> WHAT YOU NEED TO DO
Through to the final line, write out the records below exactly, omitting any images they contain.

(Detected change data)
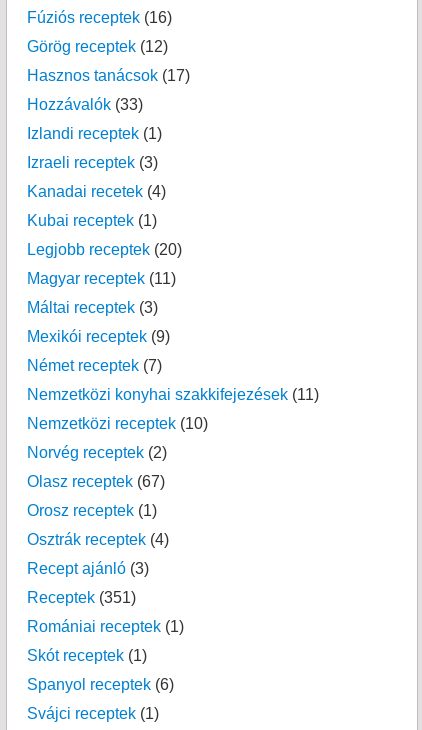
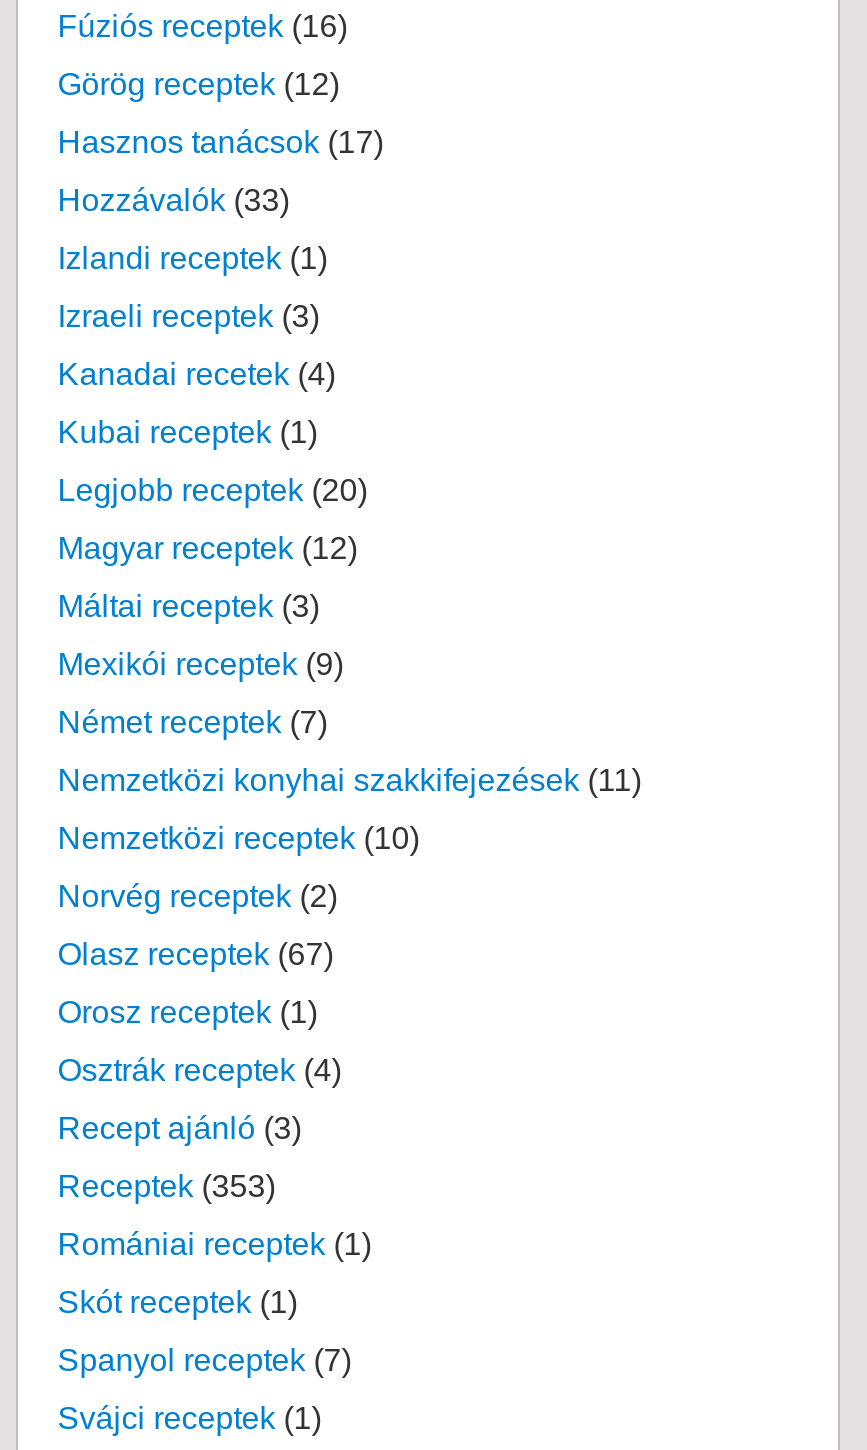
- Magyar receptek (11)
+ Magyar receptek (12)

- Receptek (351)
+ Receptek (353)

- Spanyol receptek (6)
+ Spanyol receptek (7)
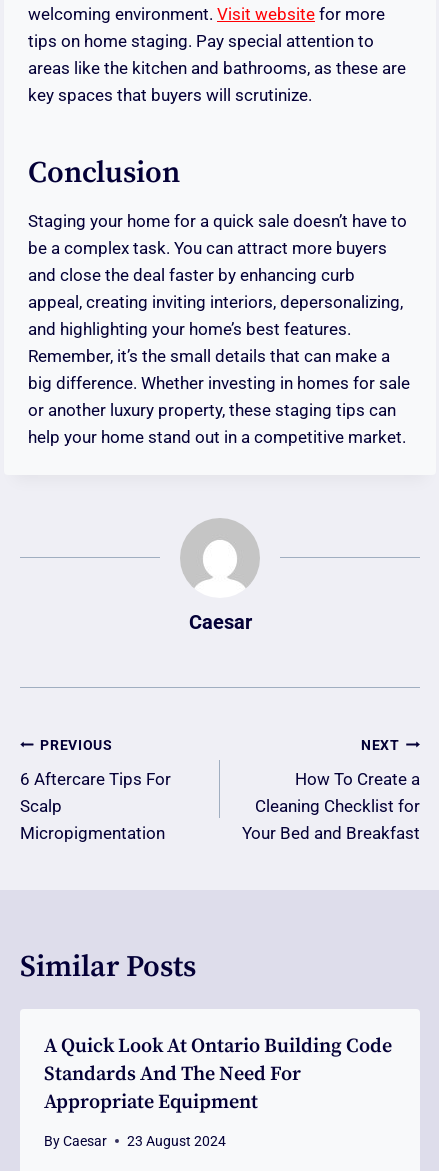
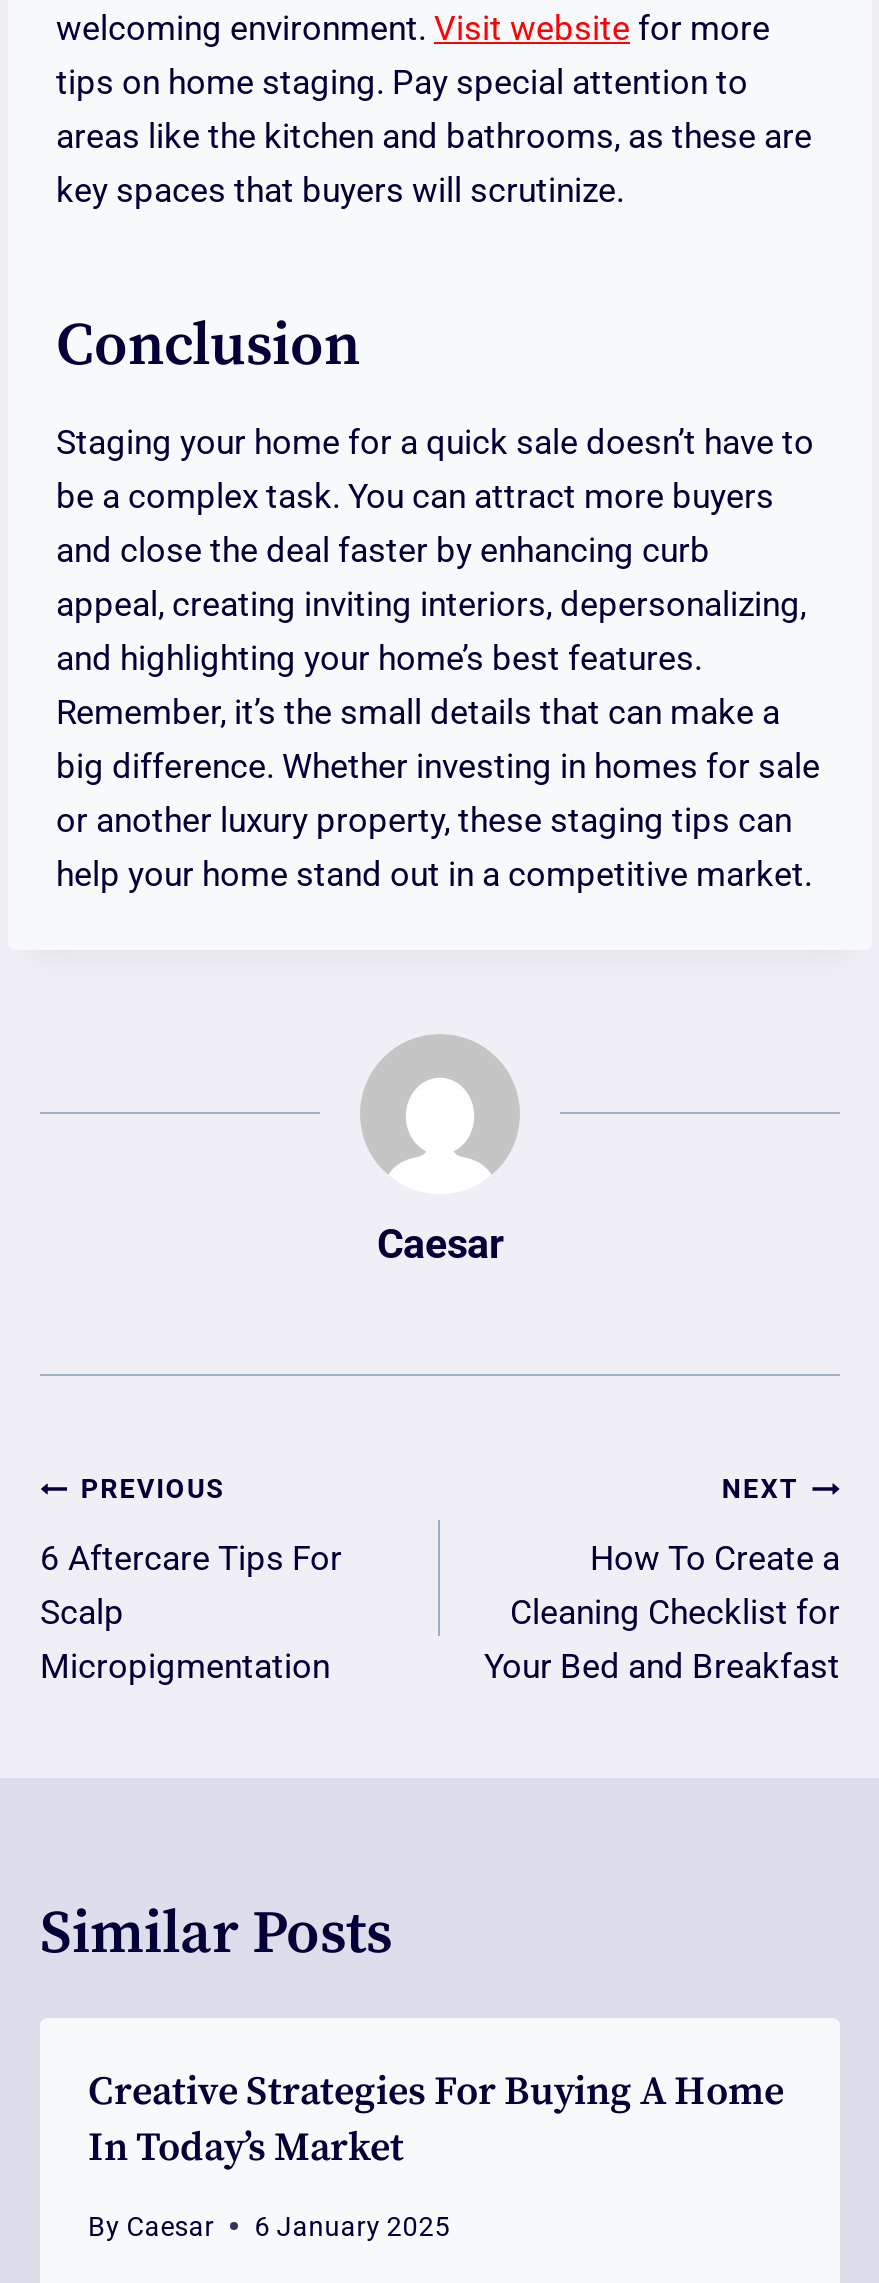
- A Quick Look At Ontario Building Code
- Standards And The Need For
- Appropriate Equipment
+ Creative Strategies For Buying A Home
+ In Today’s Market

- By Caesar 23 August 2024
+ By Caesar 6 January 2025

> OUTPUT
- Magyar receptek (11)
+ Magyar receptek (12)

- Receptek (351)
+ Receptek (353)

- Spanyol receptek (6)
+ Spanyol receptek (7)
- A Quick Look At Ontario Building Code
- Standards And The Need For
- Appropriate Equipment
+ Creative Strategies For Buying A Home
+ In Today’s Market

- By Caesar 23 August 2024
+ By Caesar 6 January 2025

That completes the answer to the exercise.